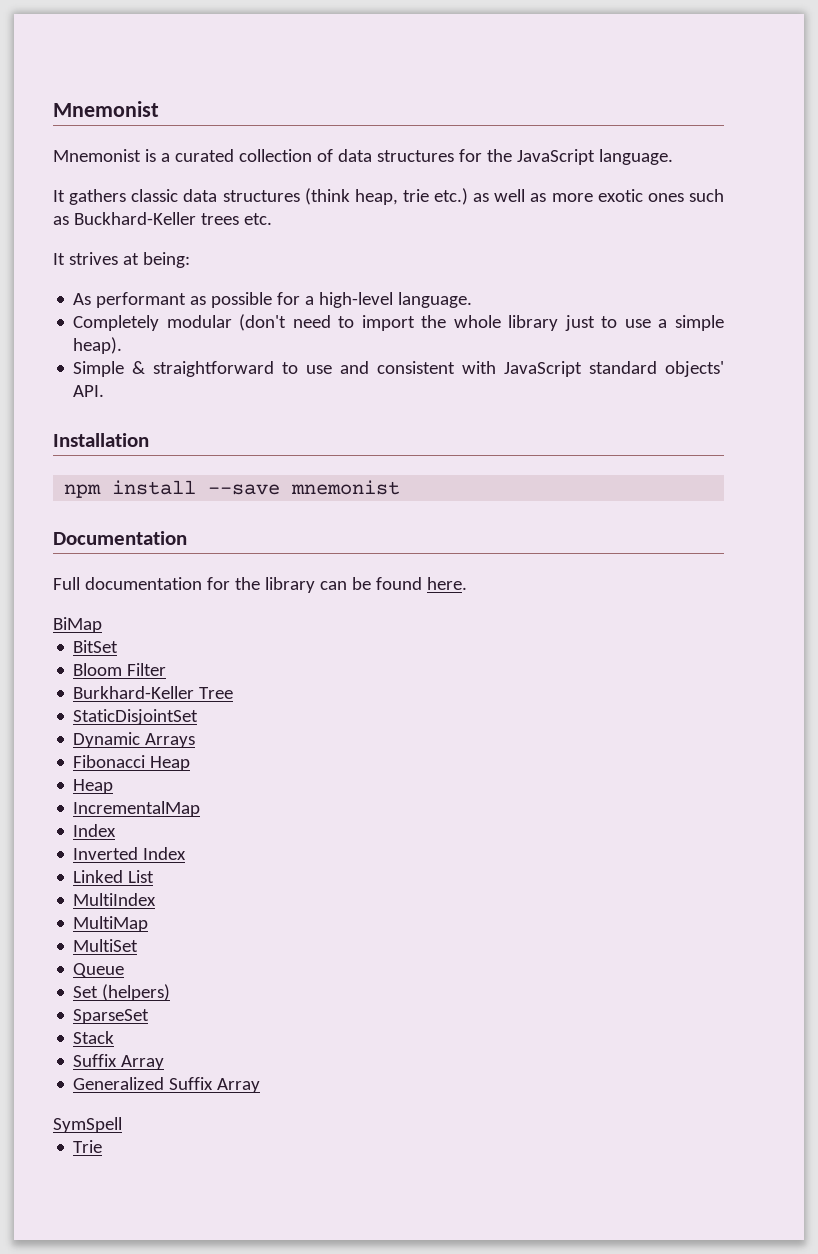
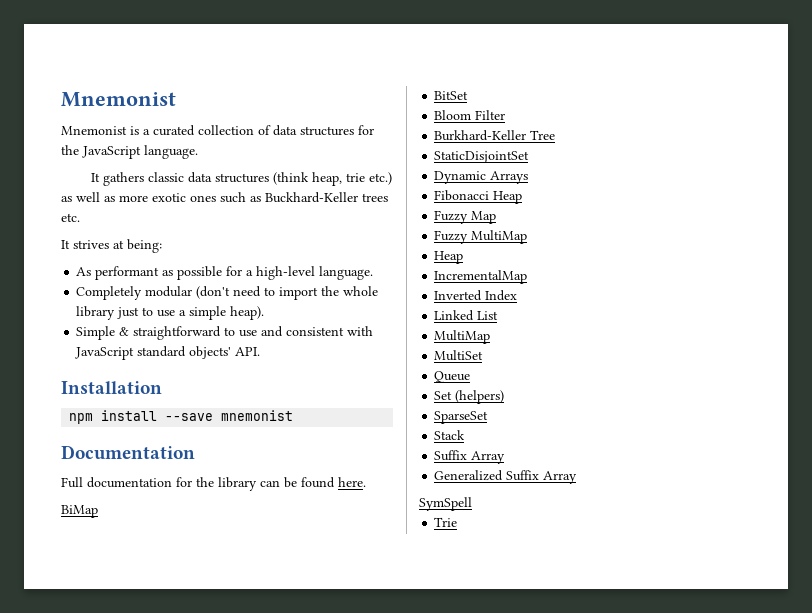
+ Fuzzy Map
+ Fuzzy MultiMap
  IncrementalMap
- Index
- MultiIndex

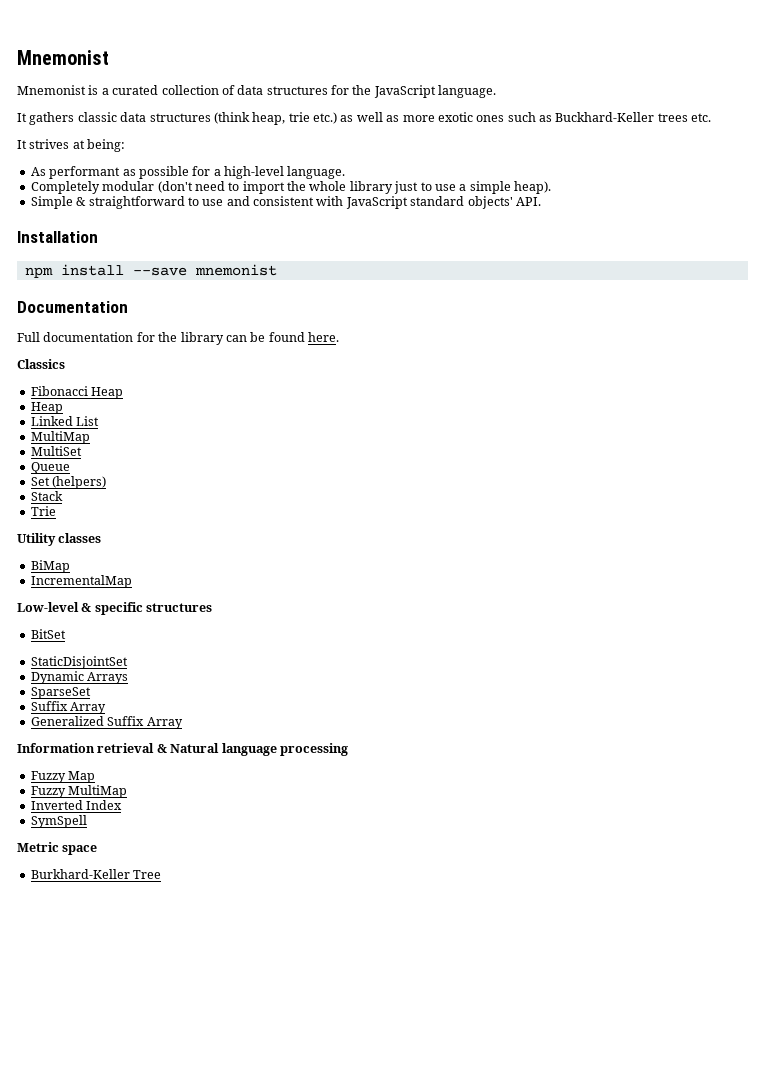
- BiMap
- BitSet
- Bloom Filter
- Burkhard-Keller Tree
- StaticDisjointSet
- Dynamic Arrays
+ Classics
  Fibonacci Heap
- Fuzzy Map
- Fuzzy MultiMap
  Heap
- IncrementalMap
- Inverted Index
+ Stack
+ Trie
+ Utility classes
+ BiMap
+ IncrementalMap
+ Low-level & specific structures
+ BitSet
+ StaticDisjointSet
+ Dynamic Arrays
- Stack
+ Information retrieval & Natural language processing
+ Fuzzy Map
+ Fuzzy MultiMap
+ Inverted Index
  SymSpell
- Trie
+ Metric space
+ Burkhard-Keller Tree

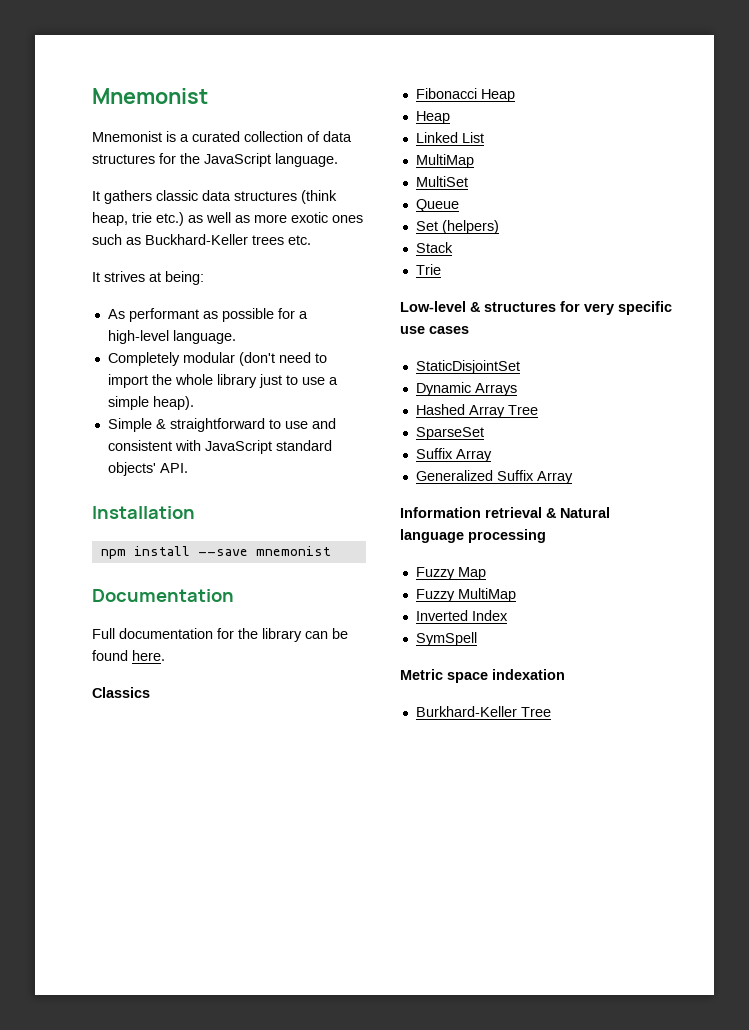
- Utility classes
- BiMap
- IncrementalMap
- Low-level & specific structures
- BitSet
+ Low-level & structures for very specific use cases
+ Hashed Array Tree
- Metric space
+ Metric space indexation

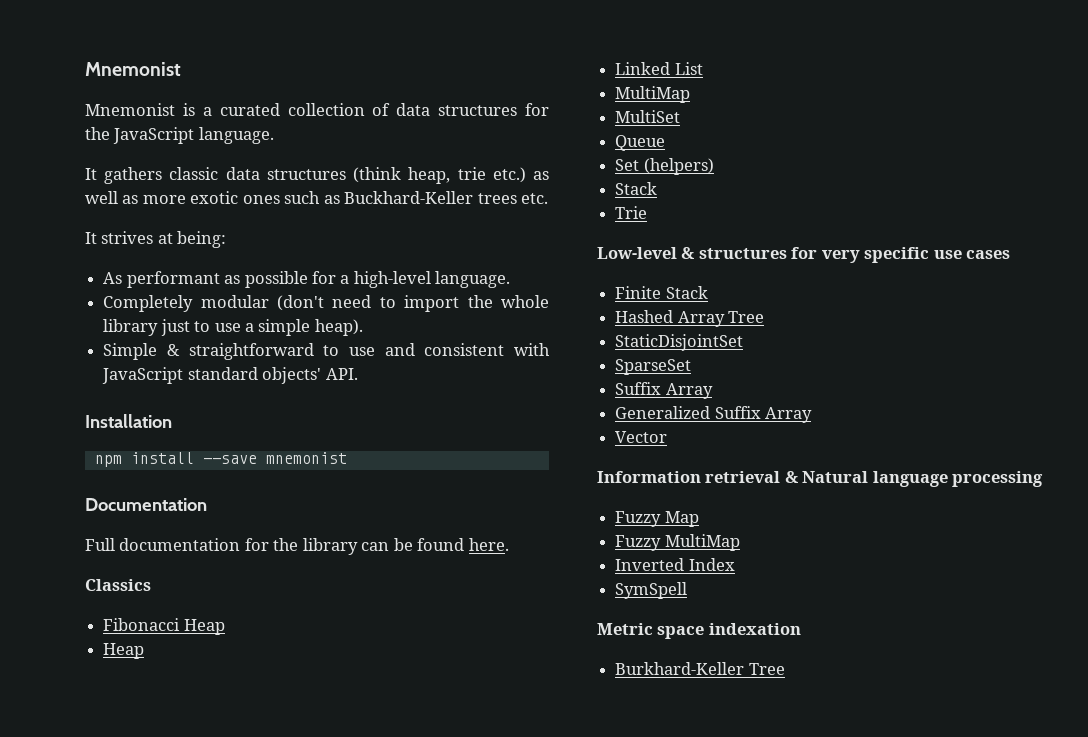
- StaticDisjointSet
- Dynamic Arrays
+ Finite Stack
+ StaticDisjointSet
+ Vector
**********
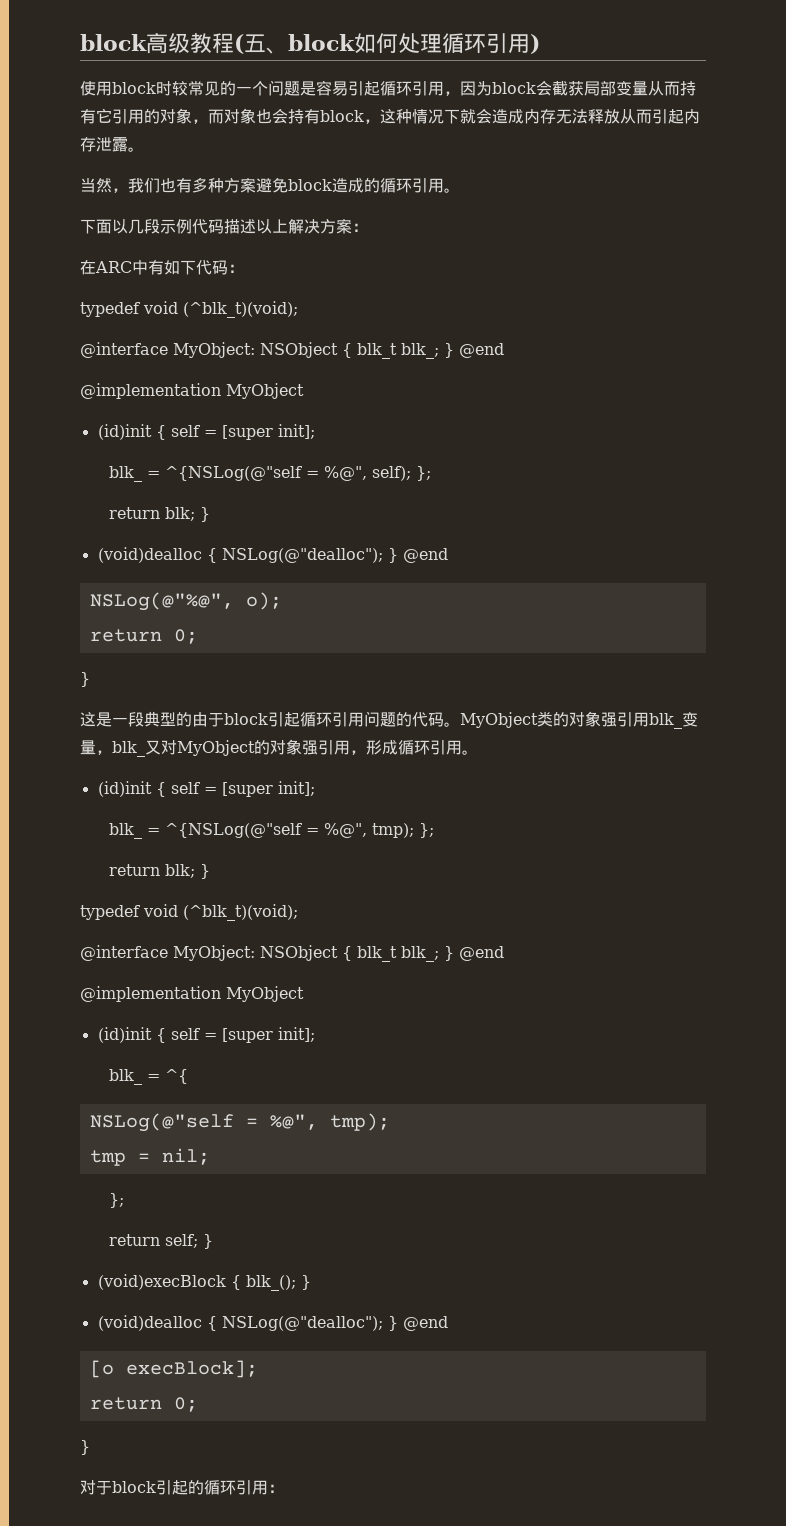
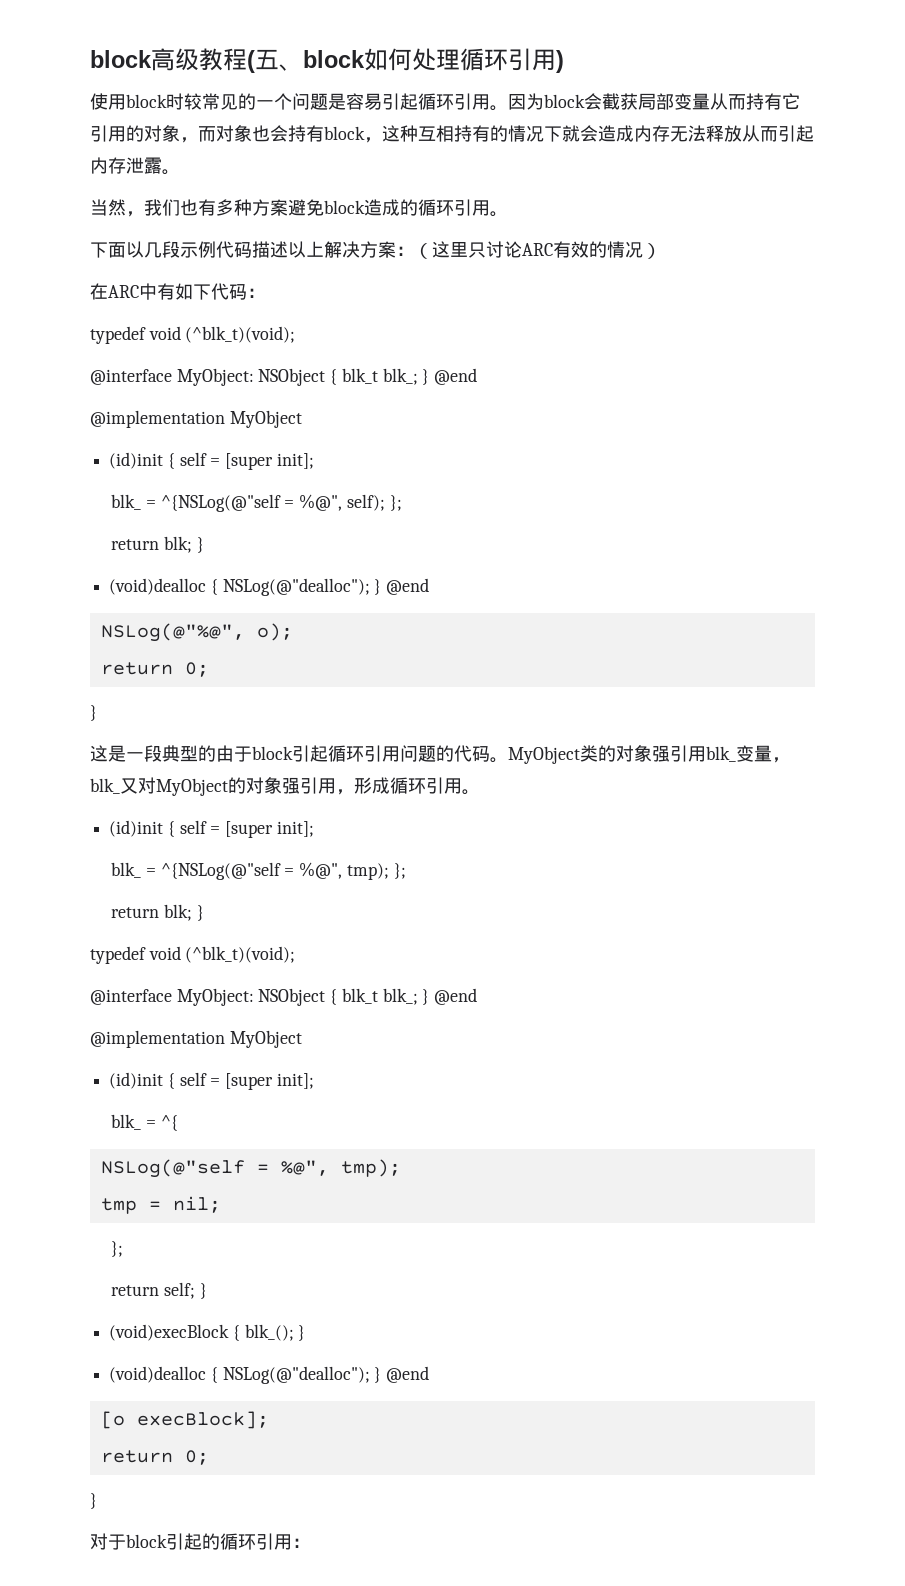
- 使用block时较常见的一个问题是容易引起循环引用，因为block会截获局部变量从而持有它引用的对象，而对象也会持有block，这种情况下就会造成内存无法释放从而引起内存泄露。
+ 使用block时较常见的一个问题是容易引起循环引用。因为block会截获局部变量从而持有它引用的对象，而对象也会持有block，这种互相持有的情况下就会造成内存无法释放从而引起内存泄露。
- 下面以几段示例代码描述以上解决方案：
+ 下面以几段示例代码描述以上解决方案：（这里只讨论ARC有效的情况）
**********
TASK TO CARRY OUT. For every line in the listing above that mentions the word "structures", make a copy.

RESULT.
+ Low-level & specific structures
- Low-level & specific structures
+ Low-level & structures for very specific use cases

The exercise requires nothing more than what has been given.